Key Info
Title: After Apple Picking
Poet: Robert Frost (1874-1963)
Written: 1914 in his second collection North of Boston
Setting: Rural New England
Themes
Worry, Work, and Sleep; The Cycle of Life and Death
Symbol: Apples appear throughout the poem as symbols of creative ideas or the products (that is, the “fruits”) of one’s labor.
Sleep, Ladder.
Summary
“After Apple Picking” is a wonderful poem by Robert Frost in which he tries to depict rural England. This poem is mainly written about the speaker’s subsequent experience of picking apples.

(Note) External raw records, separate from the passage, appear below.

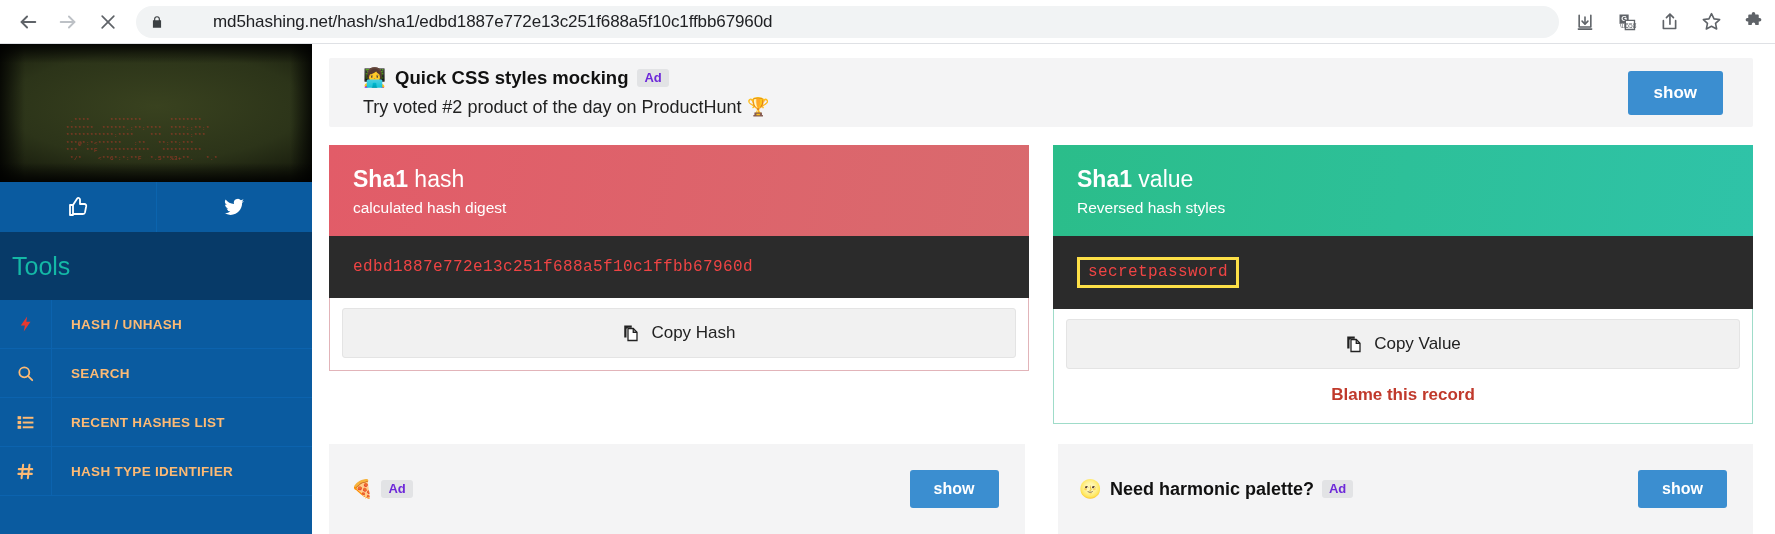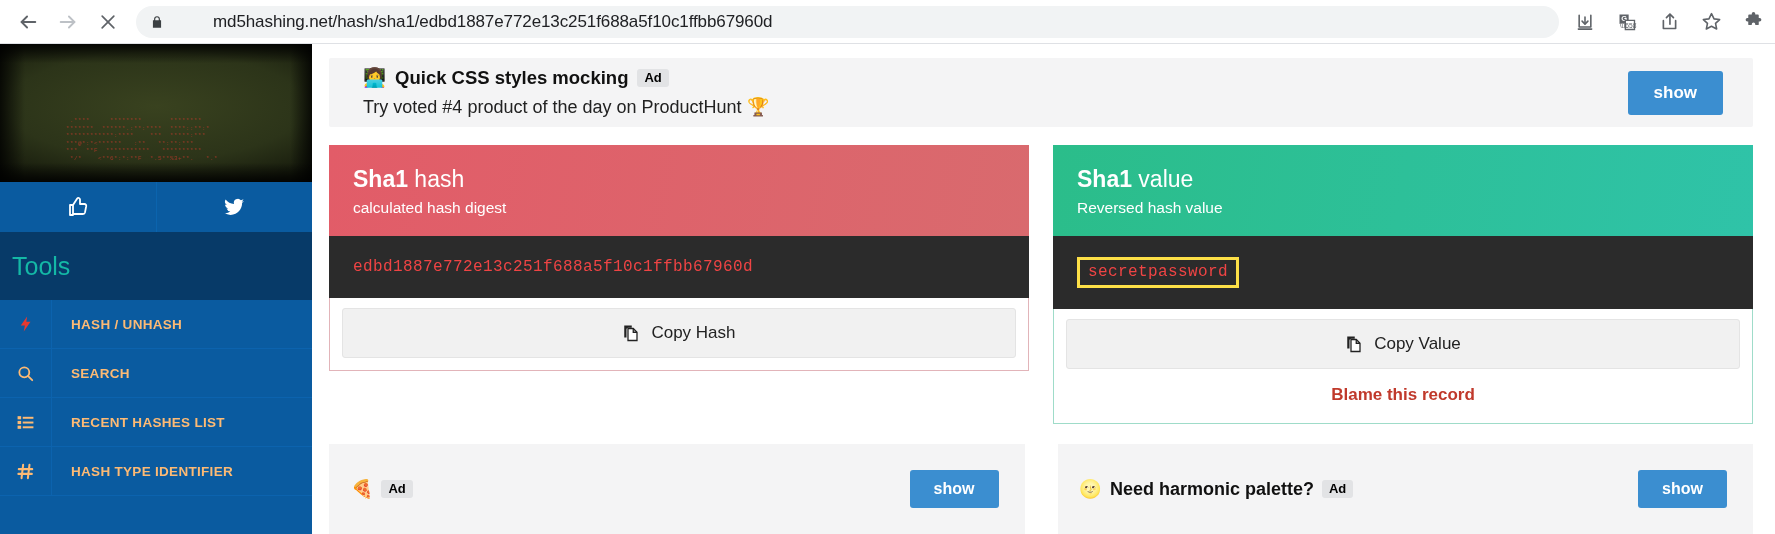"Ad" .ad-badge { color: #000000 -> #6d28d9 }
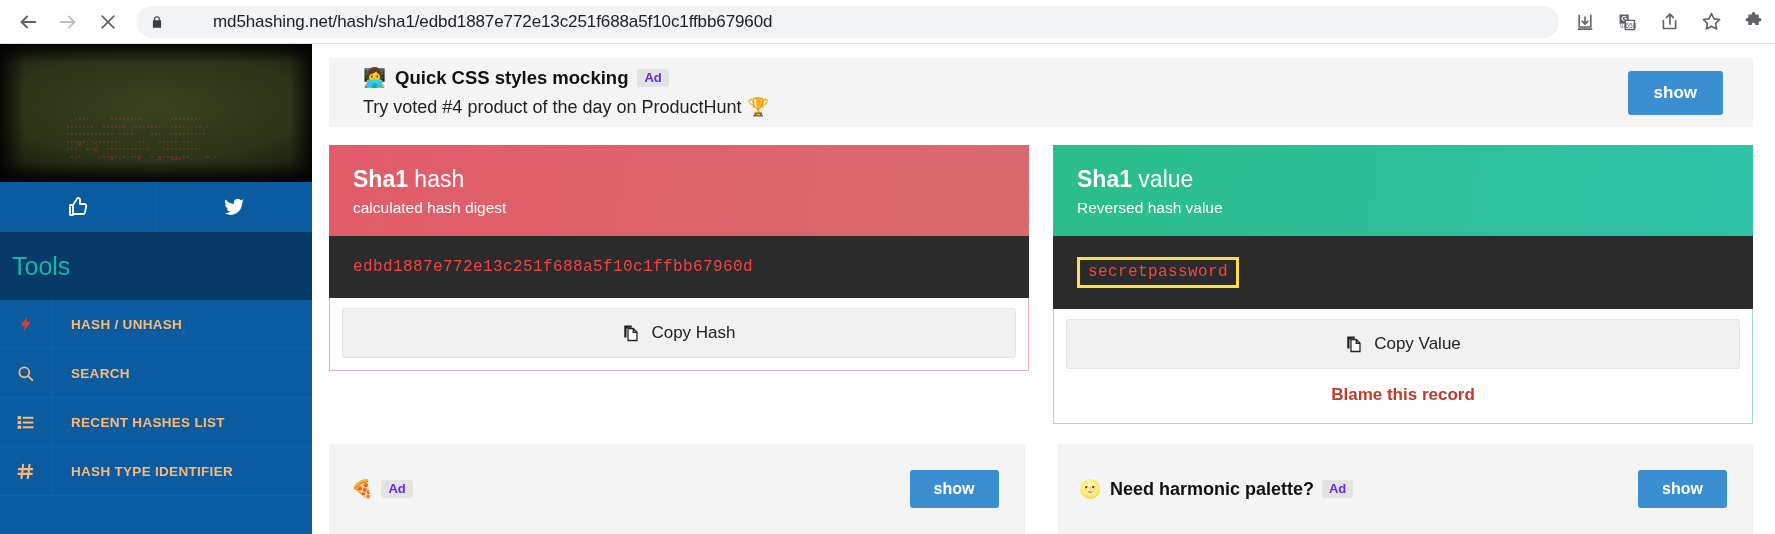"Try voted #4 product of" span { text: 4 -> 2 }
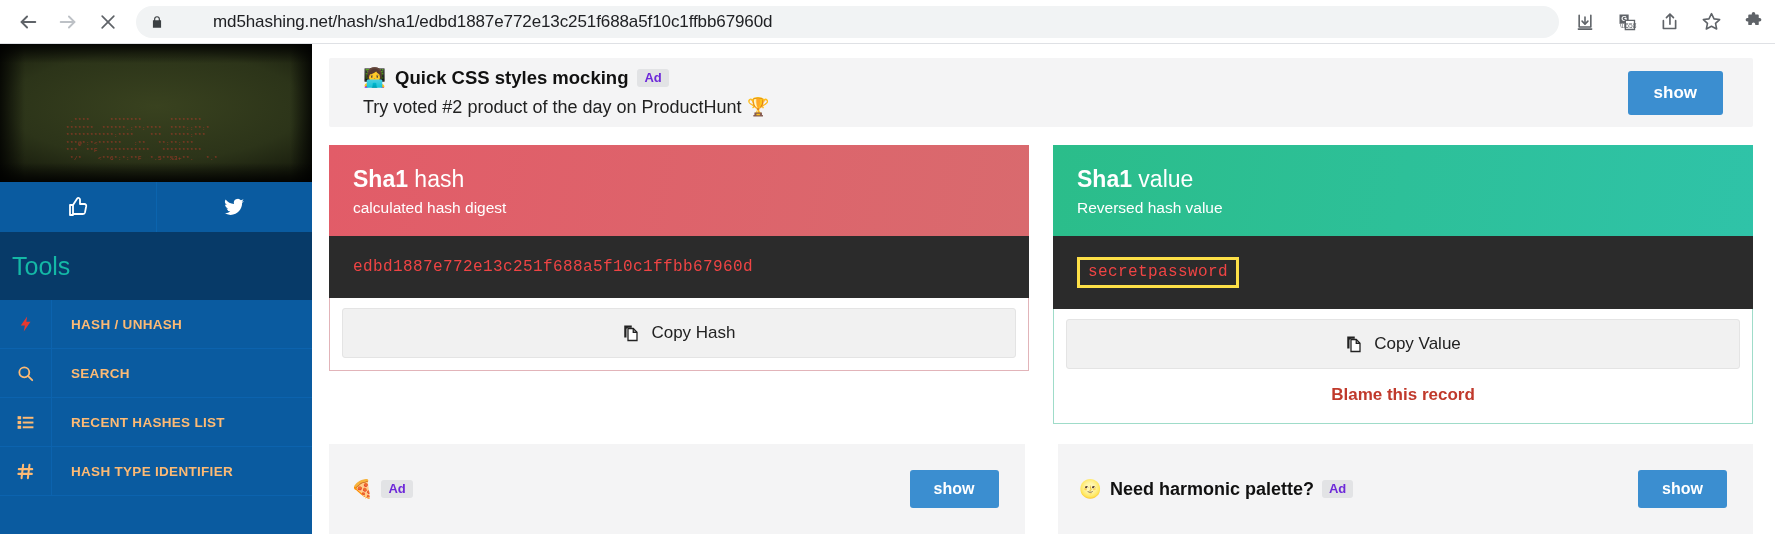"Reversed hash value" div.card-sub { text: value -> styles }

One day the speaker goes to the apple orchard with a ladder and a barrel. He put up a ladder and plucked many apples from the tree. Then he started filling the barrel. According to him, he has collected about ten thousand apples. There are still many apples to be picked. But he is feeling very tired. His eyes are closing with sleep, and he passes out in a daze. He sits under a tree to rest. Then it seems to him that the apples lying in front of his eyes, and the whole environment is mysterious. He then remembered that he was drinking one day and picked up an ice cube from the glass and tried to look through it. As vague as that seemed, so were his immediate surroundings right now. He could not free himself from the thought of Apple.
He becomes drowsy and dreams. He sees big apples moving around him. He also sees apples growing from flowers, falling from trees, and accumulating in barrels. In his sleep, he wonders whether it is a normal sleep of a tired man or hibernating like a woodchuck. Here hibernation is compared to death.